* **DATA**:
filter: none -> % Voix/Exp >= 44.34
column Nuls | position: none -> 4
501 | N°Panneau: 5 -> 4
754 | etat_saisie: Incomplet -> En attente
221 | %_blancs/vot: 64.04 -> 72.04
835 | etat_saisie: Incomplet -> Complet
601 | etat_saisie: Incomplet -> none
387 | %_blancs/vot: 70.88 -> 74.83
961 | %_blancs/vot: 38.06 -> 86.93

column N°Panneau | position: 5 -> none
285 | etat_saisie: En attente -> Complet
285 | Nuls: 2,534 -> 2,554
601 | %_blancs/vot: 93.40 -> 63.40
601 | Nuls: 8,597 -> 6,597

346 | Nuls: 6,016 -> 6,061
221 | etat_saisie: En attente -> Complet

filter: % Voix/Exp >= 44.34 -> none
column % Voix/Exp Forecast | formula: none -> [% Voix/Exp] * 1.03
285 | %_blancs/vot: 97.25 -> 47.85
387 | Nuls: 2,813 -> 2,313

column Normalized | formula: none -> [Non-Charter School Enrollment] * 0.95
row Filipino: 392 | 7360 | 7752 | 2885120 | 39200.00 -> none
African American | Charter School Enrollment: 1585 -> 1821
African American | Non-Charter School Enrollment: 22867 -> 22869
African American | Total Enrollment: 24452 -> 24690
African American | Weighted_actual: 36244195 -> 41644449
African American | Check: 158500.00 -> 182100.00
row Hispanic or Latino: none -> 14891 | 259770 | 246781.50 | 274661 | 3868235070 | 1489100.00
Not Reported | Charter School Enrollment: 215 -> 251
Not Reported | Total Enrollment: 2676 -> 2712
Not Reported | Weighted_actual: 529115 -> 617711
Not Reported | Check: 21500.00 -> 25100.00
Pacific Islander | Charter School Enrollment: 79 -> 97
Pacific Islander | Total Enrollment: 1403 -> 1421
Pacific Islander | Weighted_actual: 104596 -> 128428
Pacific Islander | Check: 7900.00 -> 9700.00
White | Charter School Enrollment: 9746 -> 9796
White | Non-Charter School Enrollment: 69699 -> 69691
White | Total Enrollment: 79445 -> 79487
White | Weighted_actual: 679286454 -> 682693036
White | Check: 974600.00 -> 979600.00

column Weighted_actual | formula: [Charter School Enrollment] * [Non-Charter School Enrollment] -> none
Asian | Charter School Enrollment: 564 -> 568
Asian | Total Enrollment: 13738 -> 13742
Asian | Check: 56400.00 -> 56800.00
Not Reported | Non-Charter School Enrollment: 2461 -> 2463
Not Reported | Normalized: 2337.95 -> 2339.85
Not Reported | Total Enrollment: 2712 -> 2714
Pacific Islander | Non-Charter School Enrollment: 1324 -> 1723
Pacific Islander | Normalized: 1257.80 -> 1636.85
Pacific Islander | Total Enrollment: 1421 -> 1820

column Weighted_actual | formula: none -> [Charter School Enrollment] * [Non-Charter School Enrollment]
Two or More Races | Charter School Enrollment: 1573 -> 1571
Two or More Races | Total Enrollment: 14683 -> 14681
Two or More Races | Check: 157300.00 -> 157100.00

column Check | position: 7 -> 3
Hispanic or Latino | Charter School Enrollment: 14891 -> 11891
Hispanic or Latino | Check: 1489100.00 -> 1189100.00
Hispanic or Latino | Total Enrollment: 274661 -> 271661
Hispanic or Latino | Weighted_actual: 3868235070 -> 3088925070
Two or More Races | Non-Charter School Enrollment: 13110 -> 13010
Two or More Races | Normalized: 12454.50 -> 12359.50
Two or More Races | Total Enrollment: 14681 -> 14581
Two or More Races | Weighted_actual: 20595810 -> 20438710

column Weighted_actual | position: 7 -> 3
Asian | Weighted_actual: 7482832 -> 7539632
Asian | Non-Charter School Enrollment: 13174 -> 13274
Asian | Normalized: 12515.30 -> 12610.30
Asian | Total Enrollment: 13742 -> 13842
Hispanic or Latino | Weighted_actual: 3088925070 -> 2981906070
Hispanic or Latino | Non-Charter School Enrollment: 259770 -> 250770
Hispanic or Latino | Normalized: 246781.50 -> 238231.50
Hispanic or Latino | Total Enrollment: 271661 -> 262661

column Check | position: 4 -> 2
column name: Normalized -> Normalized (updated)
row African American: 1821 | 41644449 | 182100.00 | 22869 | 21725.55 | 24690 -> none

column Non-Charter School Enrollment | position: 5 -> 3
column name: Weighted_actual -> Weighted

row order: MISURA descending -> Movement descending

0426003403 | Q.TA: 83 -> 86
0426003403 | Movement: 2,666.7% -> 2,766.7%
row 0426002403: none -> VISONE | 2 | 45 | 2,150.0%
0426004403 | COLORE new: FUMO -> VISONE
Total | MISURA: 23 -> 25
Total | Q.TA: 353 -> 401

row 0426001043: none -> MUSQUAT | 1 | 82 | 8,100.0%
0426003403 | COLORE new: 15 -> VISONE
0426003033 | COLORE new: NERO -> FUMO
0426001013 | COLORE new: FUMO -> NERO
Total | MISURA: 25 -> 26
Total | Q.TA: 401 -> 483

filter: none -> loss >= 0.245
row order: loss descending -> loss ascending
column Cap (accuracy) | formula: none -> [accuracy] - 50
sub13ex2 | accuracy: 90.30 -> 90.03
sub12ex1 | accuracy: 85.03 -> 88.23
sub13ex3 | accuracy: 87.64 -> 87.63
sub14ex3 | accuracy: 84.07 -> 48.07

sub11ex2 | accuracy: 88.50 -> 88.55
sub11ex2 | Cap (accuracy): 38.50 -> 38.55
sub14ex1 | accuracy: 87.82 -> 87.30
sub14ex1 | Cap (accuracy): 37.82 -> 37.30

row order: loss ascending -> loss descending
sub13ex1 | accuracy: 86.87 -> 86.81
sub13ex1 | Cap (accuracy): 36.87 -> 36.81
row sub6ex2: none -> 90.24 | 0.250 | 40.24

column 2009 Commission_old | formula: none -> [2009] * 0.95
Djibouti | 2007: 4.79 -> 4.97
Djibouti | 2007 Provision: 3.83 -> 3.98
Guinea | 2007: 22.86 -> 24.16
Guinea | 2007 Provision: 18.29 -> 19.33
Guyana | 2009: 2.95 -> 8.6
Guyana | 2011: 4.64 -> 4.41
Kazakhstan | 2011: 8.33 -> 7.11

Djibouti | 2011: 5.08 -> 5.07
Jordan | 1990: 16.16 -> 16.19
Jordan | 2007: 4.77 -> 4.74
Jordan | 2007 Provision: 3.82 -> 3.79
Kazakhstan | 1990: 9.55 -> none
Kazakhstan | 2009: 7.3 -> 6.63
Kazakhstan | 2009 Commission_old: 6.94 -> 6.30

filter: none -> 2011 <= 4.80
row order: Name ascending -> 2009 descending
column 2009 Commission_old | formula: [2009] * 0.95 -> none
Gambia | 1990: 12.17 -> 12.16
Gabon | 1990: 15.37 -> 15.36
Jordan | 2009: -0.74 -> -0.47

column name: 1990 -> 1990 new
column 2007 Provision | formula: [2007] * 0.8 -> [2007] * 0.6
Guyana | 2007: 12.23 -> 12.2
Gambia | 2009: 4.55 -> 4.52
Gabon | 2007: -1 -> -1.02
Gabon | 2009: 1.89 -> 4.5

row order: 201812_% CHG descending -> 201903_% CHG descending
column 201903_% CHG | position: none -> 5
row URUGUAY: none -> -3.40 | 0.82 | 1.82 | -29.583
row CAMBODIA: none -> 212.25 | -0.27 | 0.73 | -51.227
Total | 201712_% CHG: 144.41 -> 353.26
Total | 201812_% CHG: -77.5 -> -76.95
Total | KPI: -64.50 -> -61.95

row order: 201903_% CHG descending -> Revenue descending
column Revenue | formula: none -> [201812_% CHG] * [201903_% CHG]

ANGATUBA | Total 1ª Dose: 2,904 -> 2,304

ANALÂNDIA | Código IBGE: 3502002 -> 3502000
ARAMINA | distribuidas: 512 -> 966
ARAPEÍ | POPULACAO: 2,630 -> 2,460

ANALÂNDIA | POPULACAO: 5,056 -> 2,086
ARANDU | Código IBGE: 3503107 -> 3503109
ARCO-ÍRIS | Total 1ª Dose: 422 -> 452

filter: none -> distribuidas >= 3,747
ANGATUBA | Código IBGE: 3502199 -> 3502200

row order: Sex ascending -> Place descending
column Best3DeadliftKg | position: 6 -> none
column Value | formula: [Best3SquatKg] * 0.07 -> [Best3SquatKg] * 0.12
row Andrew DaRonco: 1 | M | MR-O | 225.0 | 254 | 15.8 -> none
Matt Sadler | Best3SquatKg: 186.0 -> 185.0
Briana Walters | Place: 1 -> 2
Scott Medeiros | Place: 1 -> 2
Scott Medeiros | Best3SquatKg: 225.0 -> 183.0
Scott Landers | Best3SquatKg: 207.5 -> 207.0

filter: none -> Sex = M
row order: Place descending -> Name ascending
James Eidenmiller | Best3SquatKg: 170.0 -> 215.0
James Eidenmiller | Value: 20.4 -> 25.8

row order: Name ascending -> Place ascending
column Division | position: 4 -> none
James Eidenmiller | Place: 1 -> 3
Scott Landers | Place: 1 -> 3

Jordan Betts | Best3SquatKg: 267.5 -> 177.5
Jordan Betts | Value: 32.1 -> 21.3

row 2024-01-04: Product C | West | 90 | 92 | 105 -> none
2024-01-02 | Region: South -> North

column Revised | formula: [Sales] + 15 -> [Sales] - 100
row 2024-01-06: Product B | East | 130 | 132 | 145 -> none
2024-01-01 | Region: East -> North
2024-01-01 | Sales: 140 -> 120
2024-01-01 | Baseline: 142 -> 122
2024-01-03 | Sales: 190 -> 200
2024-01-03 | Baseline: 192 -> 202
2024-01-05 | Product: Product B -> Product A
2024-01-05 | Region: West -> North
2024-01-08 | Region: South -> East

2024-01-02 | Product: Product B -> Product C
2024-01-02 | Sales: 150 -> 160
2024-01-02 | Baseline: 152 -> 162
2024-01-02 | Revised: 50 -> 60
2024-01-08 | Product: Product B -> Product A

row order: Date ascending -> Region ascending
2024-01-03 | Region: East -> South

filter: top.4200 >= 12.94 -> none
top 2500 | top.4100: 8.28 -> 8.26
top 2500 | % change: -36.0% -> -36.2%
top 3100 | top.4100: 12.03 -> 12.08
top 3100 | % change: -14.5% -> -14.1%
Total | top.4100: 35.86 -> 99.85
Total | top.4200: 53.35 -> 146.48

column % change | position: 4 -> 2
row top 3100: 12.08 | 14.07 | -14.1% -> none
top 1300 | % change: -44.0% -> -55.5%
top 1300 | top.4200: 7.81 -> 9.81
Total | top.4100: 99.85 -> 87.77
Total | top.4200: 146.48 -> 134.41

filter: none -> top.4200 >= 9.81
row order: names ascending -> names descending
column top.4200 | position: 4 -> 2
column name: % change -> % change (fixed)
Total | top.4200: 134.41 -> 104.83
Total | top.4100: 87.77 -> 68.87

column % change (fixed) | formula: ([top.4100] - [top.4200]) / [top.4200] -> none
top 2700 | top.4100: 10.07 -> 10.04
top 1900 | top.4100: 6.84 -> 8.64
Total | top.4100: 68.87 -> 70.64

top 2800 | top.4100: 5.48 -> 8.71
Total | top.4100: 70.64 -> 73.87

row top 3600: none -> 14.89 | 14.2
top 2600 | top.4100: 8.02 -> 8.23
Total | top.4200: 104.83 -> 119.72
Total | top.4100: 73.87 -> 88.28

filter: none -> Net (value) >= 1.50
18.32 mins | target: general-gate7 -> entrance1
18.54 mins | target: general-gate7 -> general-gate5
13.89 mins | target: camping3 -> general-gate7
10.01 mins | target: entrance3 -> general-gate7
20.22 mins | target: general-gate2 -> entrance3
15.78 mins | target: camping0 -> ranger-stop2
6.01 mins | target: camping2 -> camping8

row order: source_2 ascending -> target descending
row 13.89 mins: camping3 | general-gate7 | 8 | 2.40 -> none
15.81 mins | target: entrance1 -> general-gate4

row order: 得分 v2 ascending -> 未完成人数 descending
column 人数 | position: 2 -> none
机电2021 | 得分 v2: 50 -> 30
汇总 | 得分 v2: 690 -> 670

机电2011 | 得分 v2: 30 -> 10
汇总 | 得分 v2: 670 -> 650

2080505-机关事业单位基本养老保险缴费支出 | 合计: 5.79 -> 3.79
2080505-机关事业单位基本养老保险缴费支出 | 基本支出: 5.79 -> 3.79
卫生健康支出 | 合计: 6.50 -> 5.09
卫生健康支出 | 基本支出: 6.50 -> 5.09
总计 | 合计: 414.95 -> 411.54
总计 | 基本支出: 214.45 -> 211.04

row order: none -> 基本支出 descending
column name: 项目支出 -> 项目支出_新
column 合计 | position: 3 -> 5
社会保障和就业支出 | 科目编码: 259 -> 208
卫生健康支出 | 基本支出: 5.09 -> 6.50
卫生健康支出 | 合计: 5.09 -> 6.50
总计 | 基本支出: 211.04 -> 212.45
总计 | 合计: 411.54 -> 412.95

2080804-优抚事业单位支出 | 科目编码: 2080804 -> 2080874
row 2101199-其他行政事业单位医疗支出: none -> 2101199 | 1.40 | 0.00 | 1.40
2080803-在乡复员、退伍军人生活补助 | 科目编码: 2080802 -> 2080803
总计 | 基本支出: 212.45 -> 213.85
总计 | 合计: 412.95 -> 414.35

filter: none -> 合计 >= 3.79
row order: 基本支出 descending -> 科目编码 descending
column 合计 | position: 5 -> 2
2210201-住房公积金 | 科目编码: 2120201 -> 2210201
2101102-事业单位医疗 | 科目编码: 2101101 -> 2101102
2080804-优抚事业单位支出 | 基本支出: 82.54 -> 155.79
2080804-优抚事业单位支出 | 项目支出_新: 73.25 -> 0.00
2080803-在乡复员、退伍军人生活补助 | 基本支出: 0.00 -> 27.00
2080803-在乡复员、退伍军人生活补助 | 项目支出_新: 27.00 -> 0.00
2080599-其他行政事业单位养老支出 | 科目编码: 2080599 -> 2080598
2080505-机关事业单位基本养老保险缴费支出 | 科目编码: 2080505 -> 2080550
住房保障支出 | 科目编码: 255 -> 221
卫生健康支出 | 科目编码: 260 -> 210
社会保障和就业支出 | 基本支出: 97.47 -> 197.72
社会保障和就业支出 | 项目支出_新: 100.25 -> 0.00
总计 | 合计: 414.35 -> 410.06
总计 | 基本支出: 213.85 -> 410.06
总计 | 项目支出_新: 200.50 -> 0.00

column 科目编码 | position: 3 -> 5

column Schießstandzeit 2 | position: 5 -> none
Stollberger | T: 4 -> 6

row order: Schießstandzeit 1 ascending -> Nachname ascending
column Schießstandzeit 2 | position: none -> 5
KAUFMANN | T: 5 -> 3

* **TASK REQUIREMENTS**: Reproduce exactly the lines of the records above from the one with "column name: 1990 -> 1990 new" to the one with "row URUGUAY: none", both included, and leave out everything else.

* **RESULT FOR THIS EXERCISE**:
column name: 1990 -> 1990 new
column 2007 Provision | formula: [2007] * 0.8 -> [2007] * 0.6
Guyana | 2007: 12.23 -> 12.2
Gambia | 2009: 4.55 -> 4.52
Gabon | 2007: -1 -> -1.02
Gabon | 2009: 1.89 -> 4.5

row order: 201812_% CHG descending -> 201903_% CHG descending
column 201903_% CHG | position: none -> 5
row URUGUAY: none -> -3.40 | 0.82 | 1.82 | -29.583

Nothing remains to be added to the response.